The assignment of protein NMR spectra using a genetic algorithm
thesisposted on 15.12.2014, 10:31 by Bartlet Gilbert. Ailey
NMR spectroscopy is one of the two methods for determining the structures of proteins. The production of a structure using NMR has a number of phases; with the assignment phase being one of the most time consuming. Any automation, even partial, of the assignment process would be of enormous benefit.
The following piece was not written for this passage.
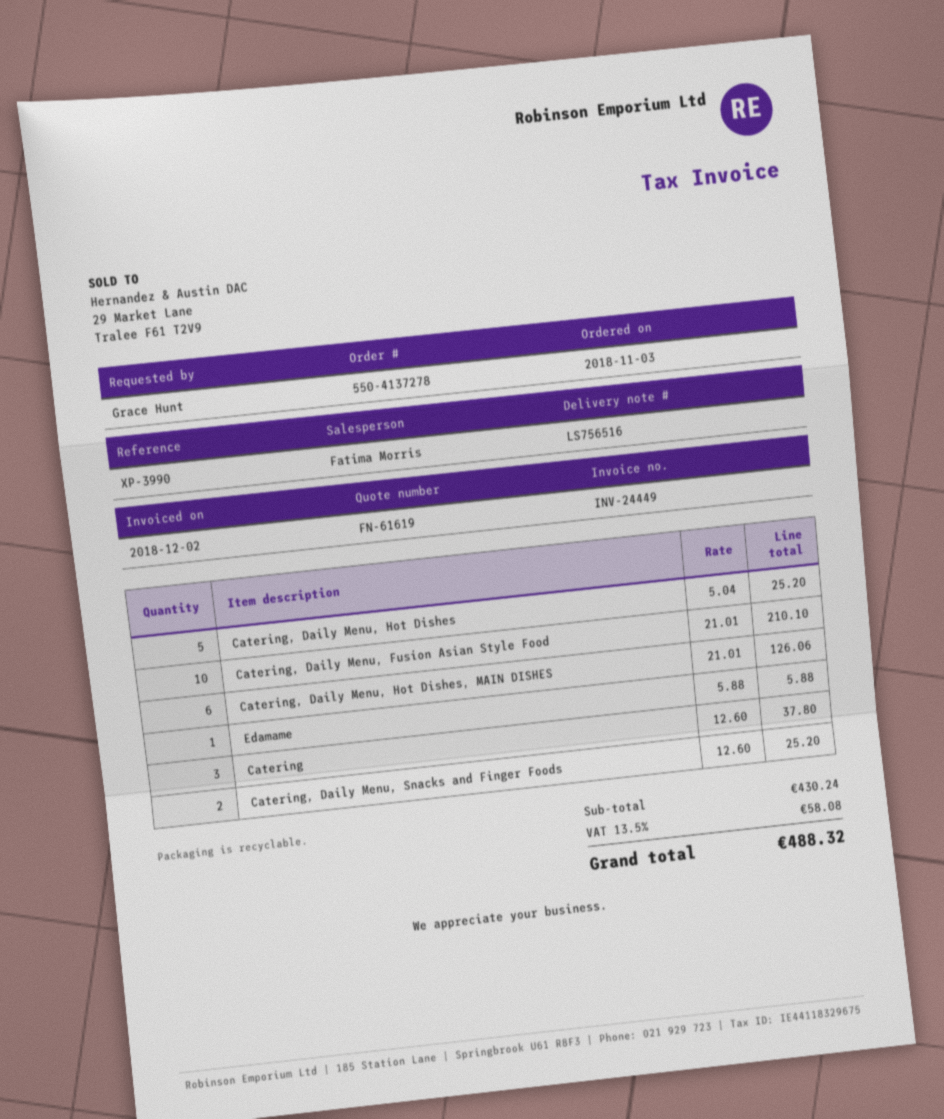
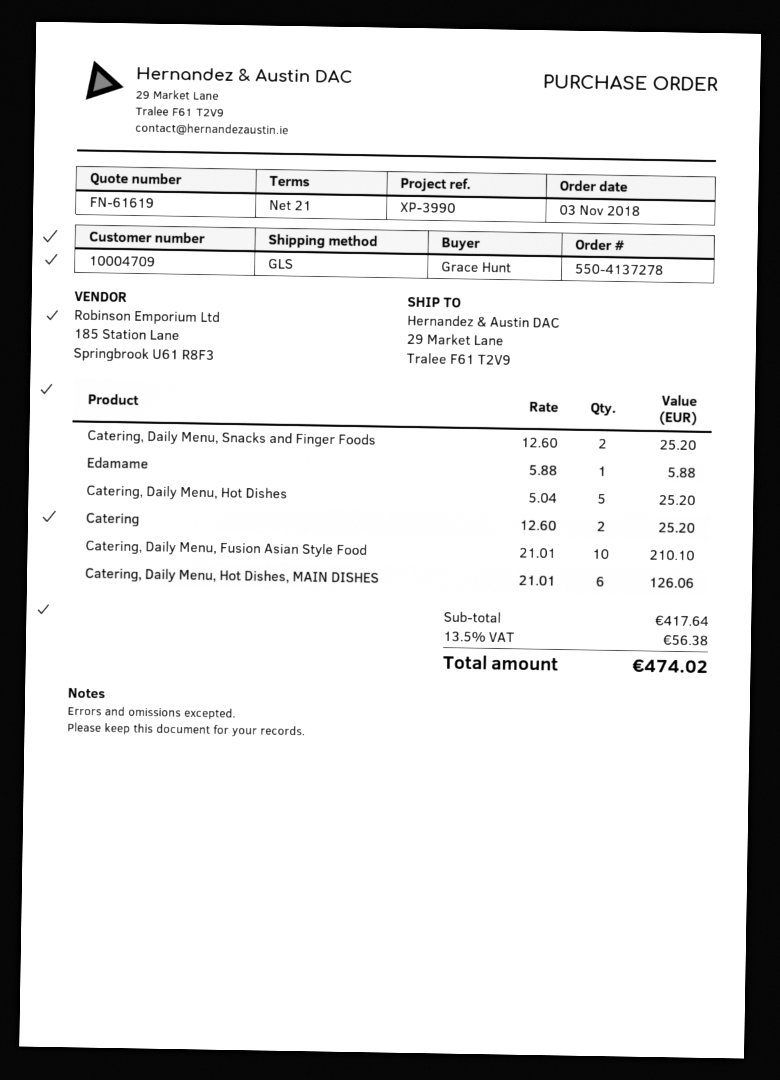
Catering: 3 x 12.60 = 37.80 -> 2 x 12.60 = 25.20
subtotal: 430.24 -> 417.64
tax: 13.5% = 58.08 -> 13.5% = 56.38
total: 488.32 -> 474.02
This thesis describes five modules (2D-SAM, 3D-SAM, BAM-1, BAM-2 and SCAM) that use a genetic algorithm (GA) to assign protein NMR spectra. The 2D-SAM and 3D-SAM are Sequential Assignment Modules. They take the relevant spin system identification and sequentially assign either 2 dimensional homonuclear or 3 dimensional heteronuclear NOESY spectra. The 2D-SAM is effective with small proteins which generate high quality spectra while the 3D-SAM is effective with larger isotopically labelled proteins. The BAM-1 and BAM-2 are Backbone Assignment Modules. The BAM-1 takes several triple resonance spectra and assigns the peaks to relevant nuclei creating peak systems. The BAM-2 takes the peak systems and sequentially assigns them. The SCAM is a prototype Side Chain Assignment Module; it is designed to take either a HCCH C13 TOCSY or COSY spectrum and assign its peaks to certain types of amino acid. The BAM-1, BAM-2, and SCAM were designed to work in sequence to assign a whole protein. Although each module is designed to assign a specific type of spectrum or spectra they are all based around the same GA core. This core uses a crowding factor, phenotypic domain specific genetic operators and a novel age concept to improve its performance. When evaluated the performance of each module (average correct assignment) was 2D-SAM 100%, 3D-SAM 71%, BAM-1 96% and BAM-2 75%.